Attraverso la sorveglianza mestruale, le aziende possono sorvegliare non solo il ciclo delle dipendenti. Ma anche quante di loro siano in menopausa, quante progettino di avere figli nell’immediato futuro, quante stiano conducendo gravidanze a rischio.

Informazioni di carattere confidenziale che non dovrebbero essere trasmesse a terzi. E che invece sono pagate, profumatamente, dalle aziende.

Gestazione e discriminazione nelle aziende

Il vero pericolo è che queste informazioni raccolte dalle app che monitorano il ciclo possano dare origine a episodi di discriminazione ancora più marcati.
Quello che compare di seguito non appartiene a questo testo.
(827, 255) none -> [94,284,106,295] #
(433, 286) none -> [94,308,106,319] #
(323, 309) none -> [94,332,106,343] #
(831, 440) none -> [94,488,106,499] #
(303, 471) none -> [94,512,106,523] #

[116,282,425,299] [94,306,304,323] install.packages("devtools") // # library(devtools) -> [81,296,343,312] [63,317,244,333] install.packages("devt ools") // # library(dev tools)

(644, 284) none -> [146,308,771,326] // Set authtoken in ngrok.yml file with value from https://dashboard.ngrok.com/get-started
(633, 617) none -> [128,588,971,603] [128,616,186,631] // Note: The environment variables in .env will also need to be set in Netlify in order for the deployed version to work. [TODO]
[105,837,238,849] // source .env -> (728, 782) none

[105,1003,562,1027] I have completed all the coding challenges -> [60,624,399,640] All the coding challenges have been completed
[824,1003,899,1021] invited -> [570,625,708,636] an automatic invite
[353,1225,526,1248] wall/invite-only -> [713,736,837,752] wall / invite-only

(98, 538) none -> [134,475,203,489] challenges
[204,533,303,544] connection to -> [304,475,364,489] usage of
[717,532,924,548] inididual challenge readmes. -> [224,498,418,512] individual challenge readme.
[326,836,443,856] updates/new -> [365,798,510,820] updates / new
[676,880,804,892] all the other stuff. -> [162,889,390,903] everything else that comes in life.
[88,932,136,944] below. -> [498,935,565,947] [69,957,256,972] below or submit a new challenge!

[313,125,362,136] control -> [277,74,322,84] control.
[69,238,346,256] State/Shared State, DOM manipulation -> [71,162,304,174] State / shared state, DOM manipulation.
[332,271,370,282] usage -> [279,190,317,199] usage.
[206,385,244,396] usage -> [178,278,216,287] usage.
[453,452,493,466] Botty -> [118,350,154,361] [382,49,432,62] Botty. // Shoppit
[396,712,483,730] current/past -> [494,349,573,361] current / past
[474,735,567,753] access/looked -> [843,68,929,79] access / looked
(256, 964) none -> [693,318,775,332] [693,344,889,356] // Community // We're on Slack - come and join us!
Le lavoratrici potrebbero vedersi negate promozioni o avanzamenti di carriera solamente perché, da un controllo incrociato dei dati, risultano compatibili con quanto trasmesso dalle app di pianificazione famigliare.

Le app che sorvegliano il ciclo e le lavoratrici in gravidanza

La sorveglianza delle app che controllano il ciclo potrebbe complicare la vita delle lavoratrici che progettano una gravidanza

L’anonimato infatti non è più una garanzia di sicurezza. Soprattutto nel caso delle aziende con poche dipendenti in età fertile, o con poche gravidanze in contemporanea.

Per datori di lavoro senza scrupoli, insomma, identificare le lavoratrici in dolce attesa (o che progettano di avere dei bambini) non sarebbe troppo difficile. E le case produttrici di queste app, che dovrebbero tutelare la privacy degli utenti, sono fin troppo disposte a capitolare per denaro.

L’ombra della sorveglianza mestruale potrebbe allungarsi anche sull’Italia. Perché a importare le cattive abitudini degli Stati Uniti, si sa, siamo bravissimi.

E a voi è mai capitato di essere discriminate sul posto di lavoro in quanto mamme o aspiranti tali?